Just like with our main clients, if someone entrusted us with a certain item, we were only allowed to give it to an amberstasie when the specified time arose. For Hana, that meant I would not be able to give her the things her parents seemingly left us until she reached the site of where her home once stood.

I'm honestly a tad frightened. I don't know how Hana will react, but I have to help her overcome this. She's made me appreciate the world, so it's only right I help her solve her problems.

...

The tram finally came to a stop as we reached our destination. "Welcome to Hokkaido!"

After 500 years, I was back in Japan, back in Hokkaido, the land I once ran away from so long ago.

There were plenty of amazing futuristic sights, but I had to ignore them in favor of my mission; returning home, or at least to where my home once was. No guarantee it would still be standing after 500 years. But lo and behold, there that old cobblestone house in the woods was. It looked run-down, but oddly preserved.

Irina let out a heavy sigh, and briefly warped away before returning a second later with a glowing cubic box. "Jantar was commissioned to give this to you only when you reached this location.

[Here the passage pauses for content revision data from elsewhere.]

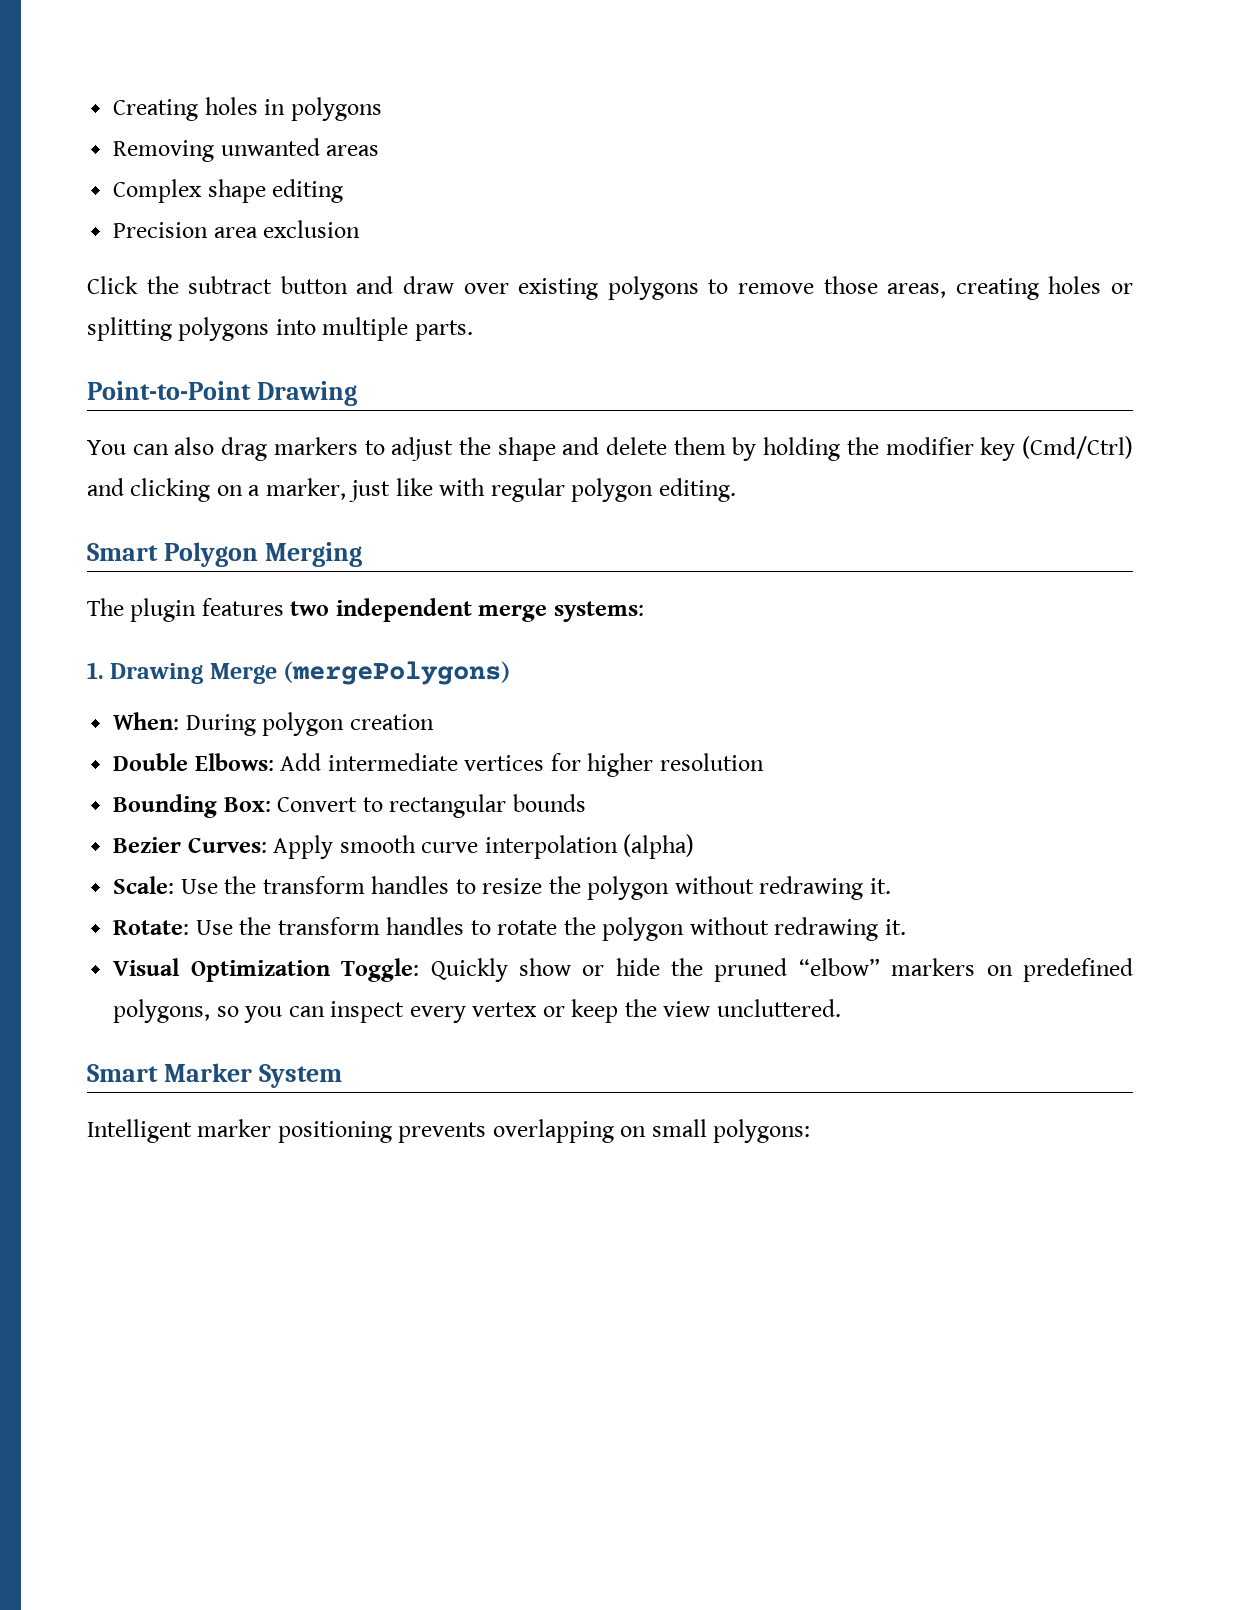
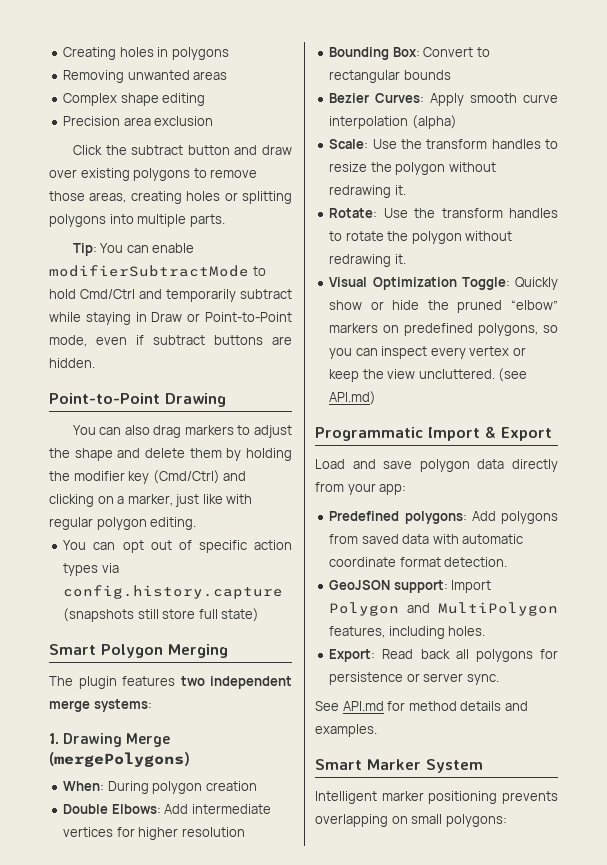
+ Tip: You can enable modifierSubtractMode to hold Cmd/Ctrl and temporarily subtract while staying in Draw or Point-to-Point mode, even if subtract buttons are hidden.
+ You can opt out of specific action types via config.history.capture (snapshots still store full state)
+ (see API.md)
+ Programmatic Import & Export
+ Load and save polygon data directly from your app:
+ Predefined polygons: Add polygons from saved data with automatic coordinate format detection.
+ GeoJSON support: Import Polygon and MultiPolygon features, including holes.
+ Export: Read back all polygons for persistence or server sync.
+ See API.md for method details and examples.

I'll warn you, the box's contents might cause depression and sadness... Do you want to open it?"

The somber, worried look in Irina's eyes told me this might be a heavy load, but I was done running. "Open the box."

Irina nodded and opened the box. As I looked inside, my eyes began to widen and tear up. Inside were various things from home I forgot to bring with me when I left. My stuffed animals, old blanket, books, and photos. Countless photos.

"We were also instructed to inform you of a message left on the phone within. It was from the client, Mana Mangetsu."

I didn't hesitate and grabbed the phone. I recognized it as my mother's, looking the same as it did back then. It still turned on, and didn't even have a passcode allowing me to access it. A Viewtube channel was already pulled up with a playlist of videos, simply titled, "Hana, please watch. We're sorry."

I could already feel the tears beginning to flow, but I didn't turn away, and pressed play.